Lots of gamers likely dream of quitting their jobs and playing video games full time. But for Robert Hohman, that was just one step on his path.
The former president of Hotwire quit his job in 2006 to play World of Warcraft professionally. He did so for about a year. But when he got to the highest level he could, his desire to play was gone. Feeling that he needed a new challenge, he started a company. Hohman told Business Insider:
“I played for a year nonstop and then I hit the maximum level in WoW. I was maniacal in chasing this goal and literally the next day I started a company, Glassdoor.”
Glassdoor is an online career website where employees and former employees can share information about companies where they work or have worked. They can share and review basically everything from management to compensation by contributing company reviews from an employee standpoint.
Though he had always dreamed of being an entrepreneur, the idea for this specific company didn’t really form until his days of playing WoW. That experience helped teach Hohman about building a real community online.

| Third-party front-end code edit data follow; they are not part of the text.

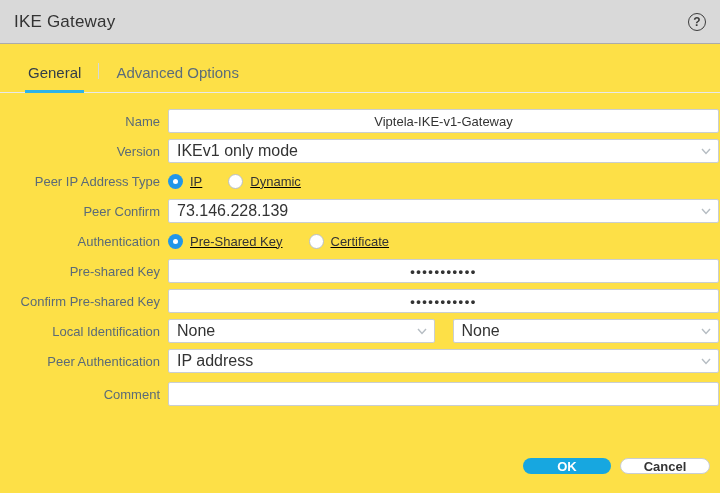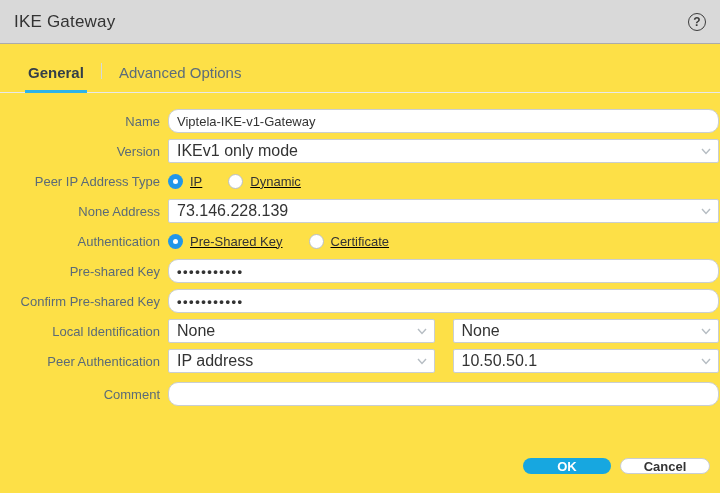--- a/index.html
+++ b/index.html
@@ -19,7 +19,7 @@
   .tabs { display:flex; align-items:flex-end; padding-left:25px; margin-top:14px;
     border-bottom:1px solid #e7e9eb; }
   .tab { font-size:15px; padding:6px 3px 9px; cursor:pointer; border-bottom:3px solid transparent; margin-bottom:-1px; }
-  .tab.active { color:#333e48; font-weight:bold; border-bottom-color:#2cb3ea; }
+  .tab.active { color:#333e48; font-weight:normal; border-bottom-color:#2cb3ea; }
   .tab.inactive { color:#5c6d7a; }
   .tab-sep { width:1px; background:#d4d8db; height:16px; margin:0 14px 13px 14px; align-self:flex-end; }
 

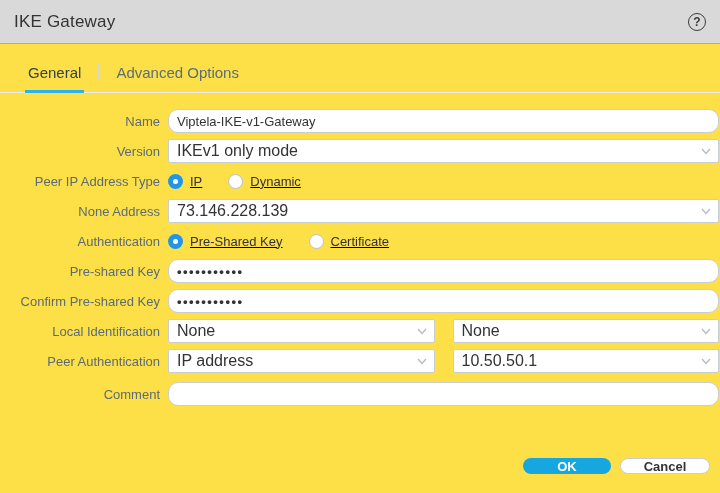--- a/index.html
+++ b/index.html
@@ -29,9 +29,9 @@
     align-items:center; margin-bottom:6px; min-height:24px; }
   .row.gap-top { margin-top:9px; }
   .flabel { text-align:right; color:#5b6b77; font-size:13px; white-space:nowrap; }
-  .tinput { height:24px; width:100%; border:1px solid #c9ced2; border-radius:10px;
+  .tinput { height:24px; width:100%; border:1px solid #c9ced2; border-radius:2px;
     font-size:13px; color:#333333; padding:0 8px; background:#fff; outline:none;
-    font-family:"Liberation Sans", sans-serif; }
+    font-family:"Liberation Sans", sans-serif;text-align:center; }
   .mask { letter-spacing:1.5px; font-weight:bold; font-size:13px; }
   .select { height:24px; width:100%; border:1px solid #c9ced2; border-radius:2px;
     background:#fff; display:flex; align-items:center; justify-content:space-between;

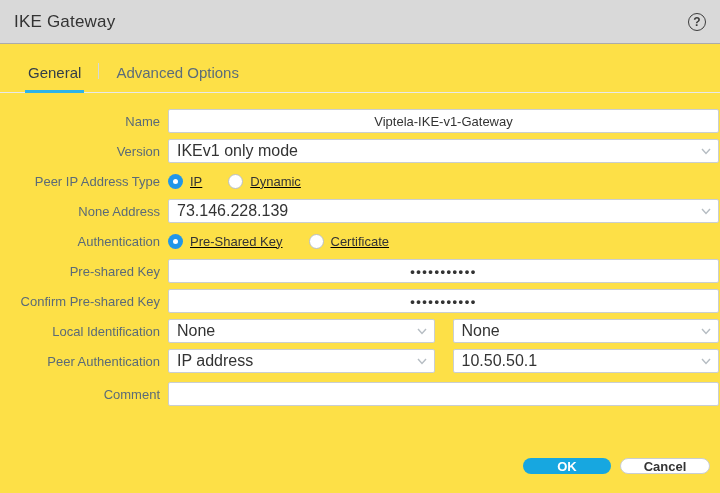--- a/index.html
+++ b/index.html
@@ -108,7 +108,7 @@
     </div>
 
     <div class="row">
-      <div class="flabel">None Address</div>
+      <div class="flabel">Peer Confirm</div>
       <div class="select">
         <span class="val">73.146.228.139</span>
         <span class="chev">

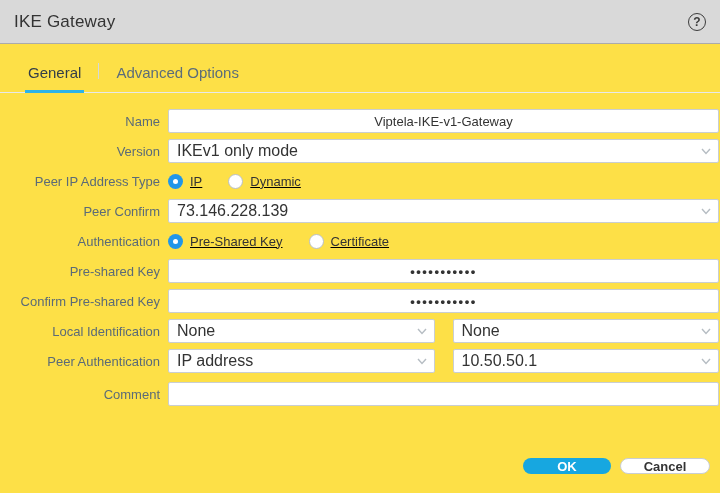--- a/index.html
+++ b/index.html
@@ -176,14 +176,6 @@
               </svg>
           </span>
         </div>
-        <div class="select">
-          <span class="val">10.50.50.1</span>
-          <span class="chev">
-            <svg width="14" height="14" viewBox="0 0 14 14">
-                <polyline points="3,5 7,9.5 11,5" fill="none" stroke="#b6bdc3" stroke-width="1.4"></polyline>
-              </svg>
-          </span>
-        </div>
       </div>
     </div>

He said:
“There’s a space and time ‘shift.’ A ‘real’ community is governed by normal rules of space and time, but online is not. It happens across all hours of days and night and across all parts of the world.”
These days, Hohman still plays video games, though not to the extent he once did. But he does spend many of his off hours playing StarCraft with his two pre-teen sons, both of whom have aspirations of becoming professional video gamers.
He also still personally codes for Glassdoor in the evenings, even though he runs the company.
Many entrepreneurs can likely identify with that impulse to always find new challenges. The desire to constantly grow and meet new challenges is pretty much essential to growing a successful business.
But it’s also important to channel that impulse in strategic ways, so that your business can truly benefit.
Image: World of Warcraft
I have encountered Glassdoor when I am looking for information about a client. I guess it works for knowing the good from the bad. I know what you mean in video games. You can only dominate it until such a time that you get tired of it.
There are a lot of hobbies like that, where they might get a bit old if you spend too much time on them. But it seems that taking some time to follow those hobbies/passions can be beneficial anyway.
I think a lot of people could benefit from taking a break from their current job to pursue a passion project/hobby. While most can’t do it for a year, perhaps a long weekend could help people get new ideas and come up with creativity they wouldn’t have experienced in the daily grind.
That’s a good point! A lot of people certainly can’t afford to take a year off to play video games, but focusing on those hobbies for a shorter time could still bring some focus or other benefits.